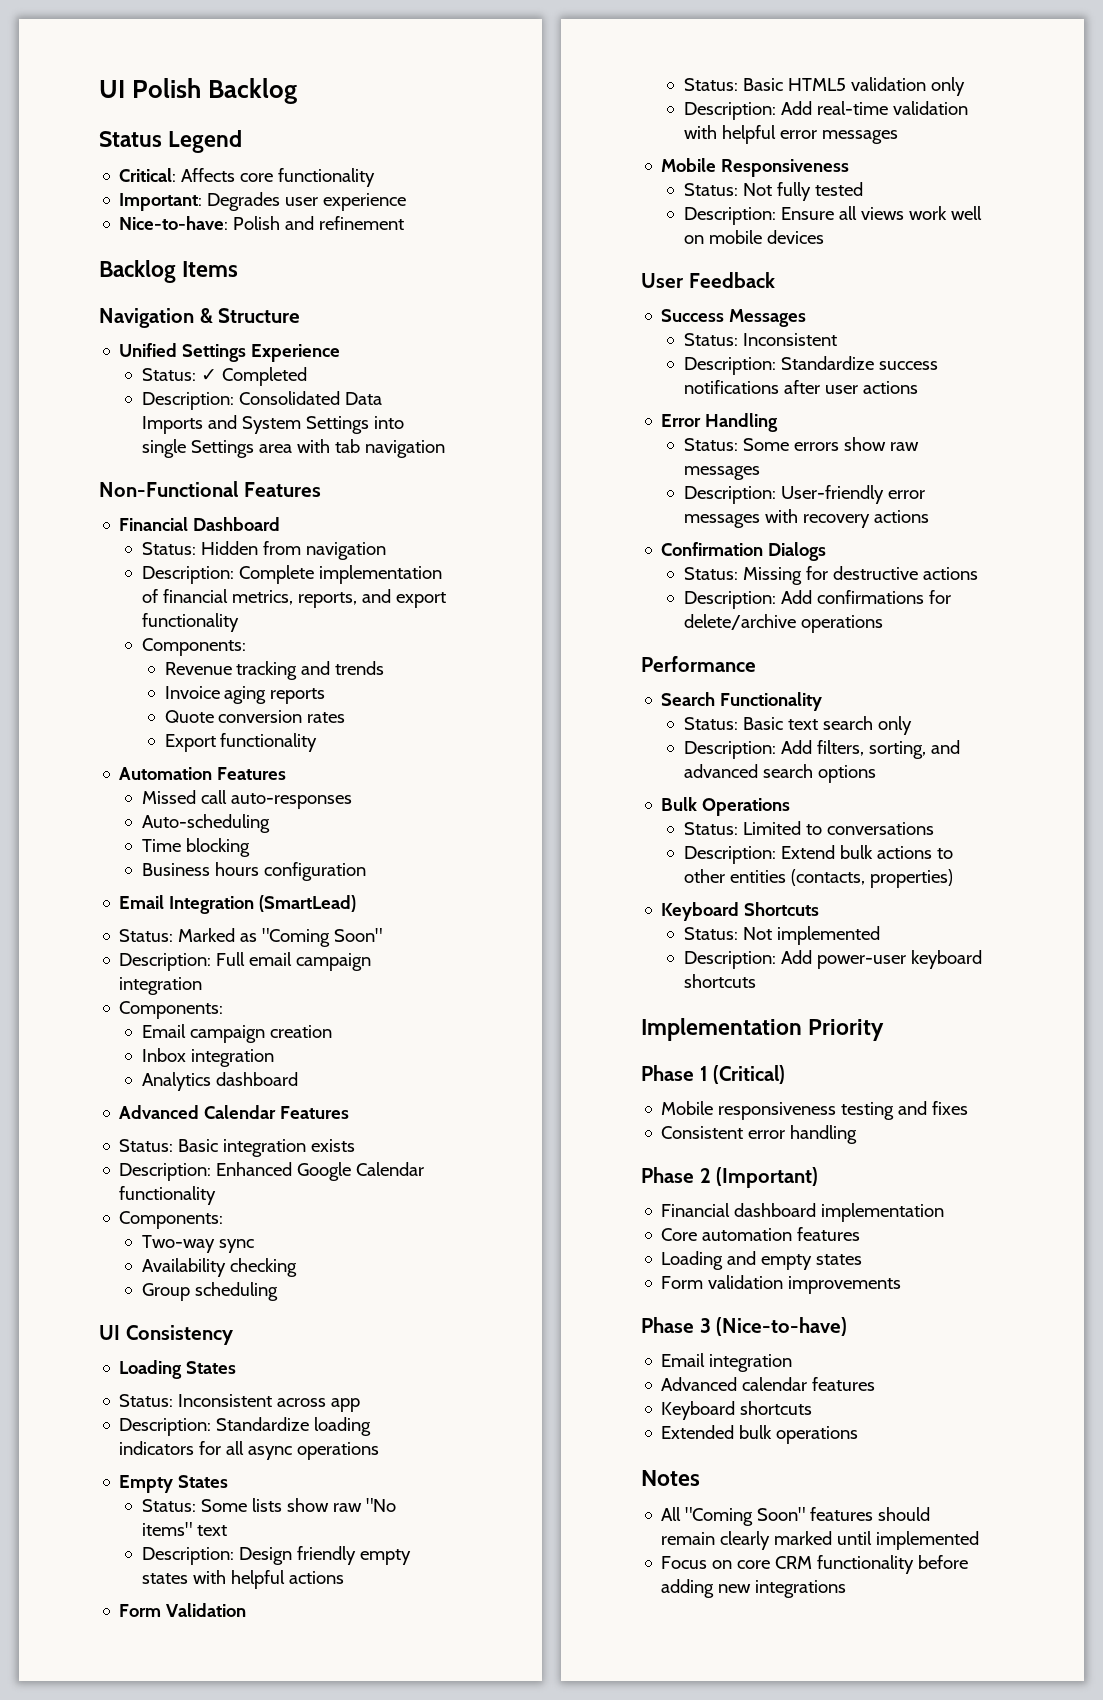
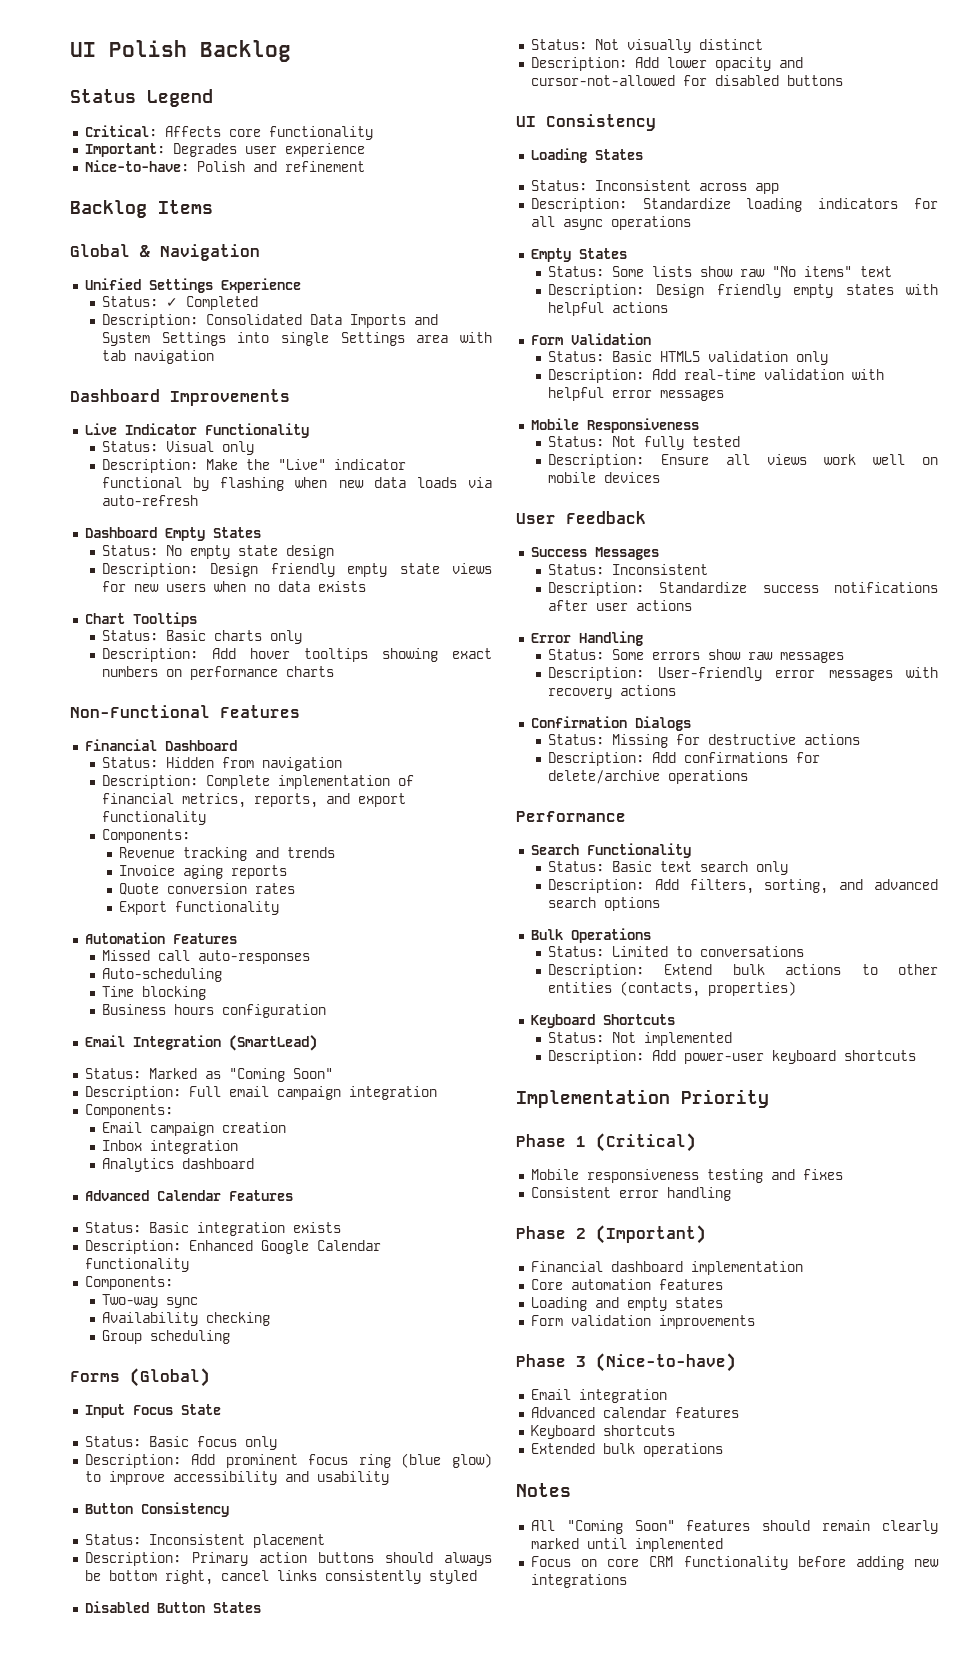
- Navigation & Structure
+ Global & Navigation
+ Dashboard Improvements
+ Live Indicator Functionality
+ Status: Visual only
+ Description: Make the "Live" indicator functional by flashing when new data loads via auto-refresh
+ Dashboard Empty States
+ Status: No empty state design
+ Description: Design friendly empty state views for new users when no data exists
+ Chart Tooltips
+ Status: Basic charts only
+ Description: Add hover tooltips showing exact numbers on performance charts
+ Forms (Global)
+ Input Focus State
+ Status: Basic focus only
+ Description: Add prominent focus ring (blue glow) to improve accessibility and usability
+ Button Consistency
+ Status: Inconsistent placement
+ Description: Primary action buttons should always be bottom right, cancel links consistently styled
+ Disabled Button States
+ Status: Not visually distinct
+ Description: Add lower opacity and cursor-not-allowed for disabled buttons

****

### Activity
The answer is the entries above, given again exactly, with no pictures among them.

### Written response
- Navigation & Structure
+ Global & Navigation
+ Dashboard Improvements
+ Live Indicator Functionality
+ Status: Visual only
+ Description: Make the "Live" indicator functional by flashing when new data loads via auto-refresh
+ Dashboard Empty States
+ Status: No empty state design
+ Description: Design friendly empty state views for new users when no data exists
+ Chart Tooltips
+ Status: Basic charts only
+ Description: Add hover tooltips showing exact numbers on performance charts
+ Forms (Global)
+ Input Focus State
+ Status: Basic focus only
+ Description: Add prominent focus ring (blue glow) to improve accessibility and usability
+ Button Consistency
+ Status: Inconsistent placement
+ Description: Primary action buttons should always be bottom right, cancel links consistently styled
+ Disabled Button States
+ Status: Not visually distinct
+ Description: Add lower opacity and cursor-not-allowed for disabled buttons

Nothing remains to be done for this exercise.